(The problem) Copy every record verbatim but exclude the pictures.

Data entries
• • • • •
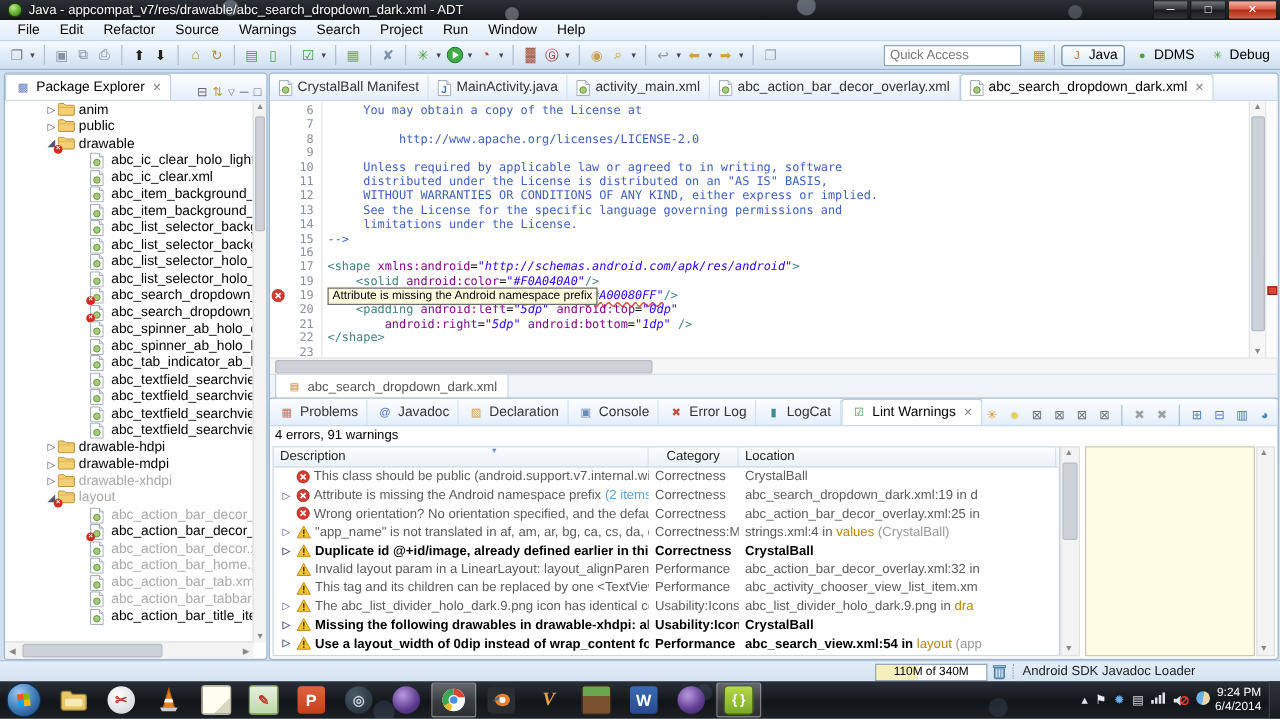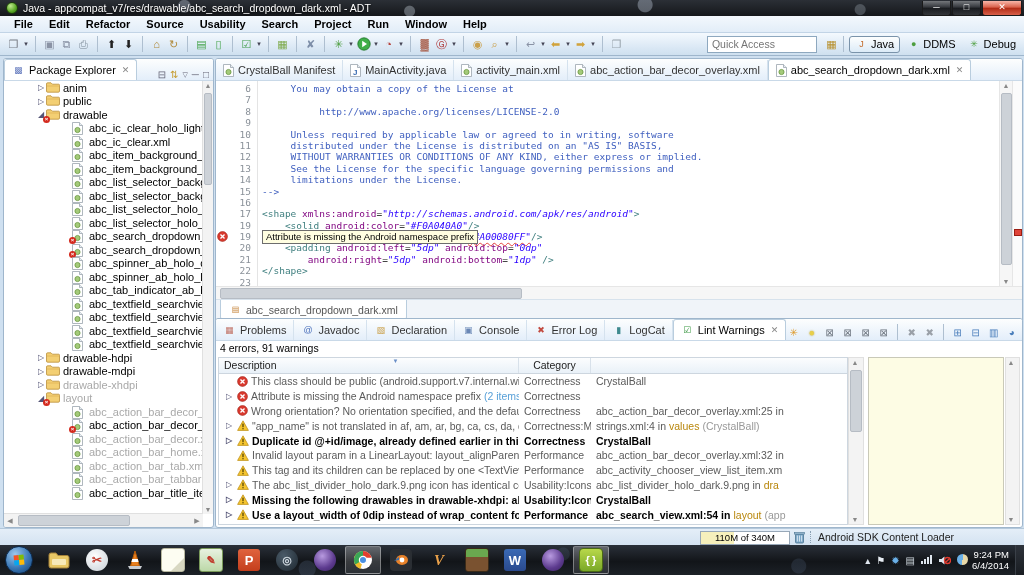"File" .menu-item { font-weight: bold -> none }
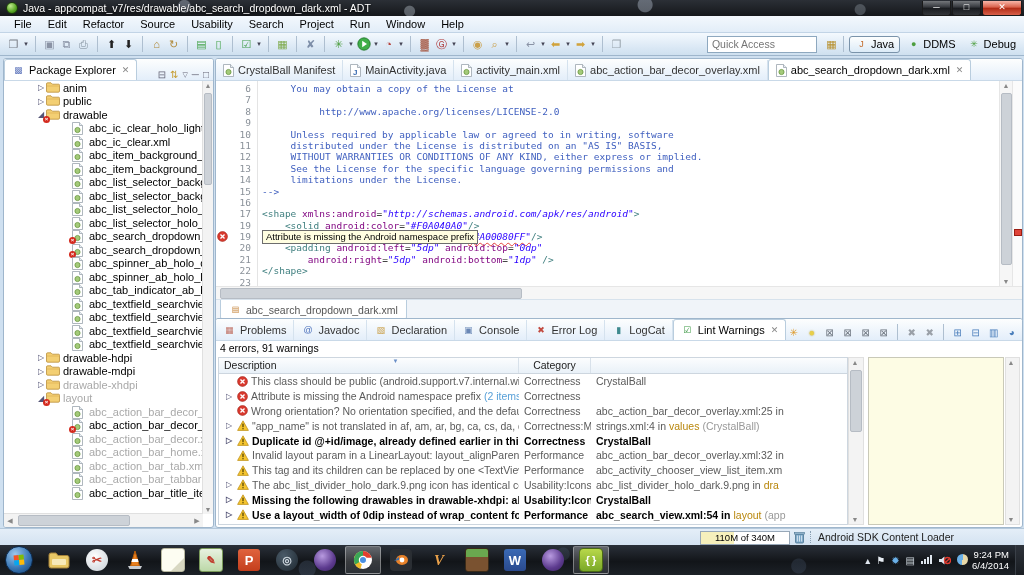"Usability" span.menu-item { text: Usability -> Warnings }
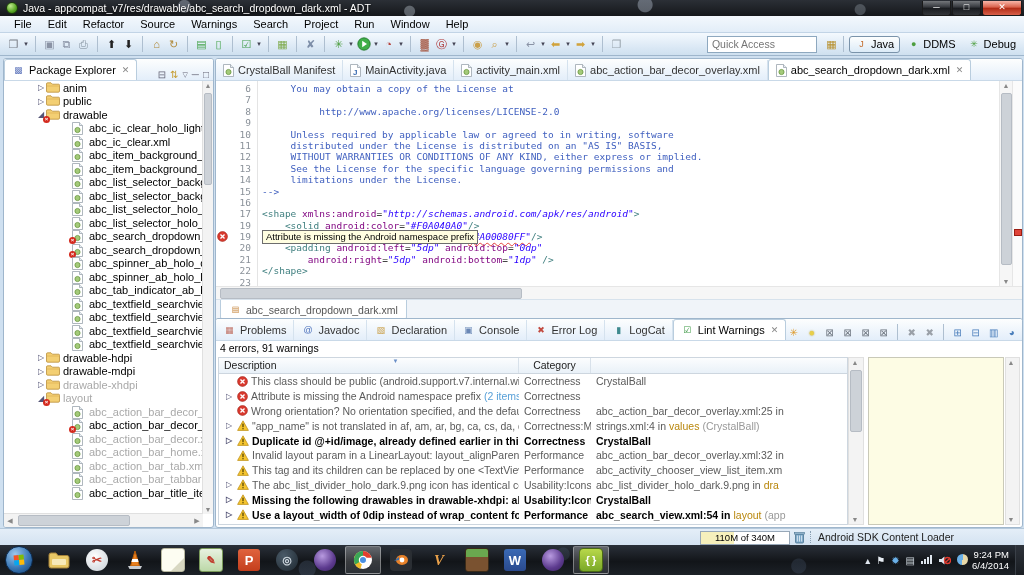"Location" div.lt-hc { html: none -> <div>Location</div> }
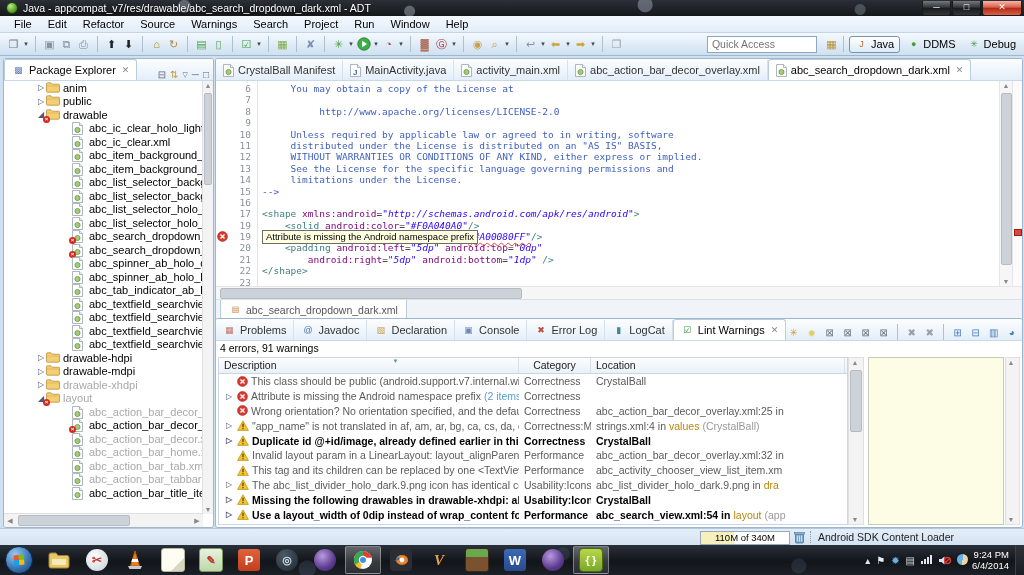"abc_search_dropdown_dark.xml:19 in d" div.lt-c { html: none -> <div> <span>abc_search_dropdown_dark.xml:19 in d</span> </div> }
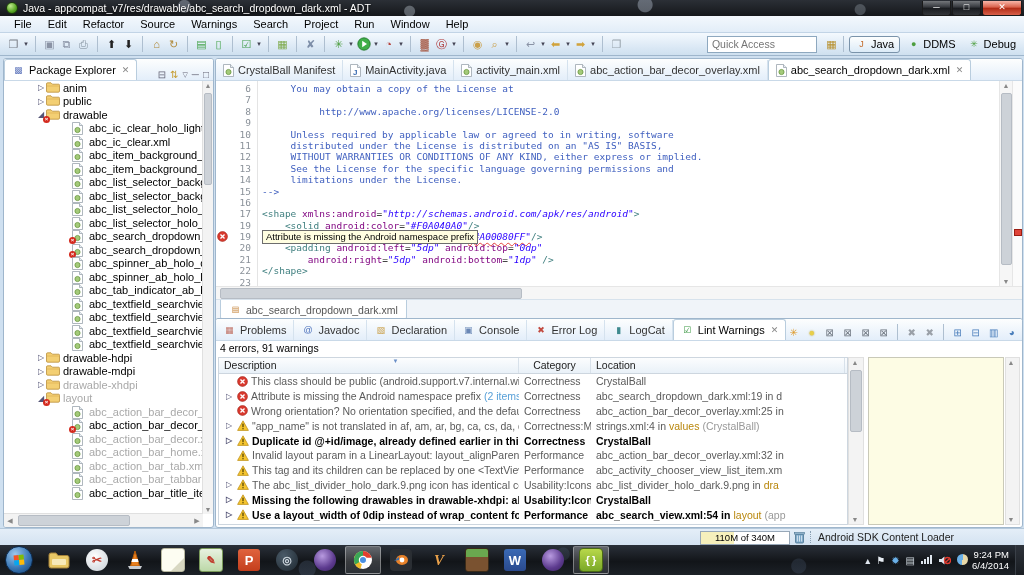"Android SDK Content Loader" span { text: Content -> Javadoc }
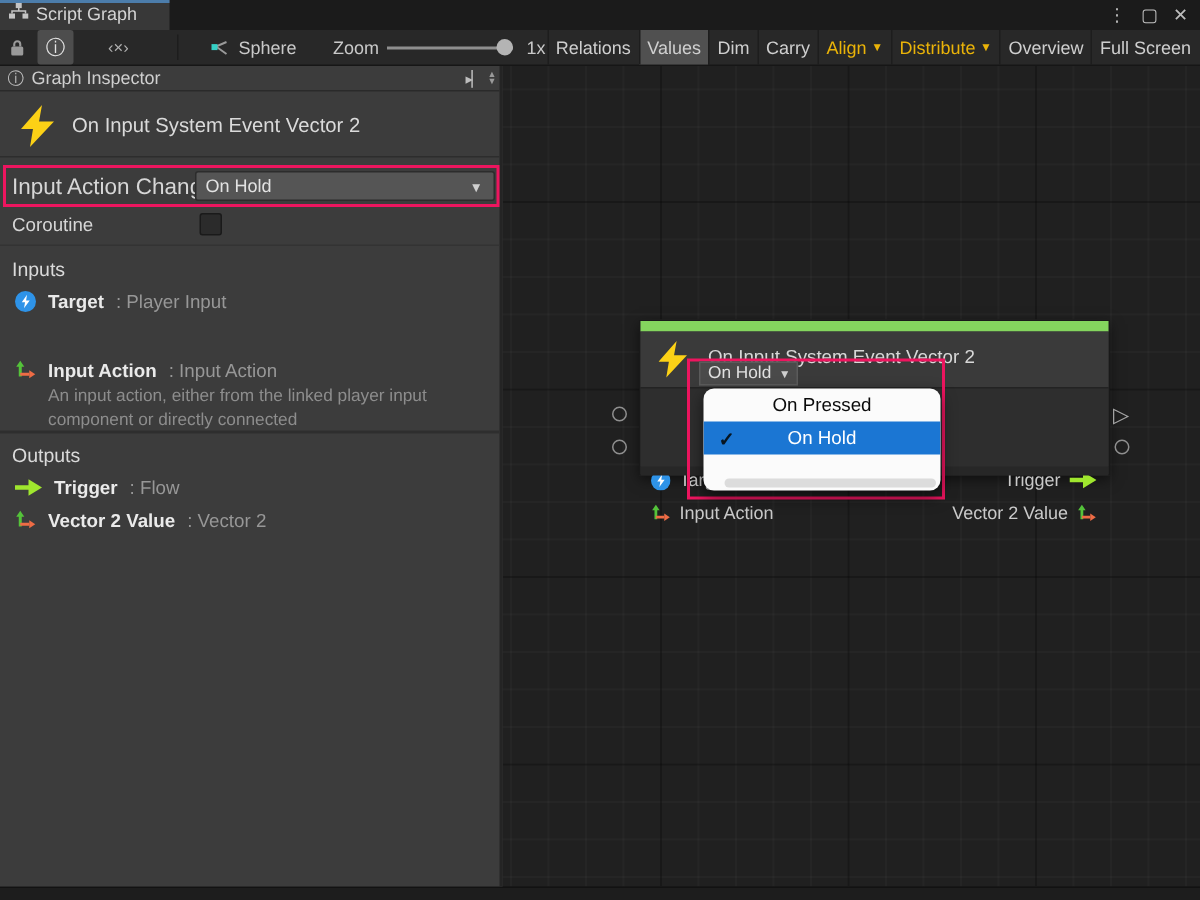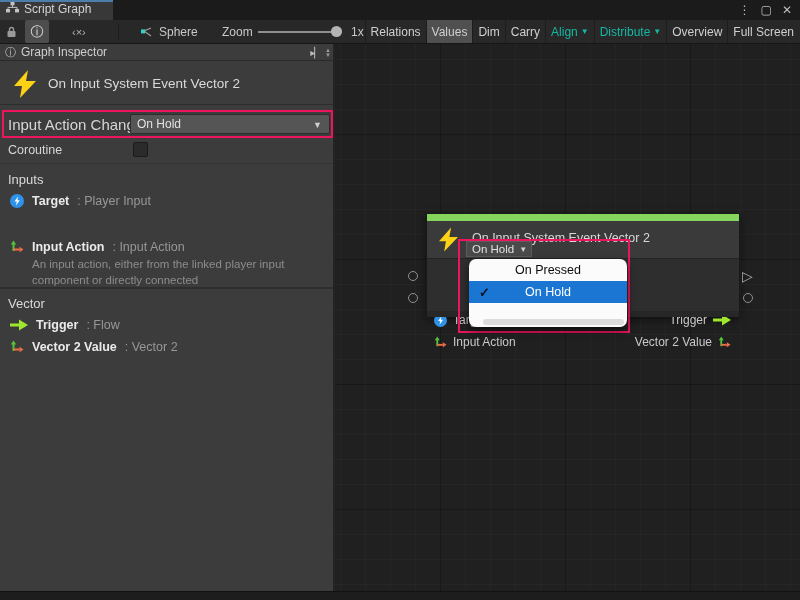"Align" .tb-right .rbtn.disabled { color: #14b8a6 -> #eab308 }
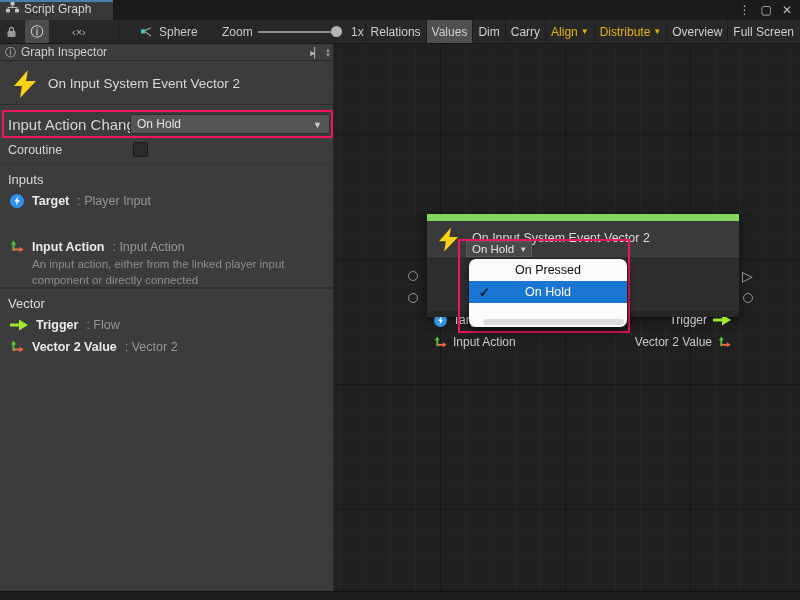"Vector" div.outputs-head { text: Vector -> Outputs }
• • • • •
(Task solution)
"File" .menu-item { font-weight: bold -> none }
"Usability" span.menu-item { text: Usability -> Warnings }
"Location" div.lt-hc { html: none -> <div>Location</div> }
"abc_search_dropdown_dark.xml:19 in d" div.lt-c { html: none -> <div> <span>abc_search_dropdown_dark.xml:19 in d</span> </div> }
"Android SDK Content Loader" span { text: Content -> Javadoc }
"Align" .tb-right .rbtn.disabled { color: #14b8a6 -> #eab308 }
"Vector" div.outputs-head { text: Vector -> Outputs }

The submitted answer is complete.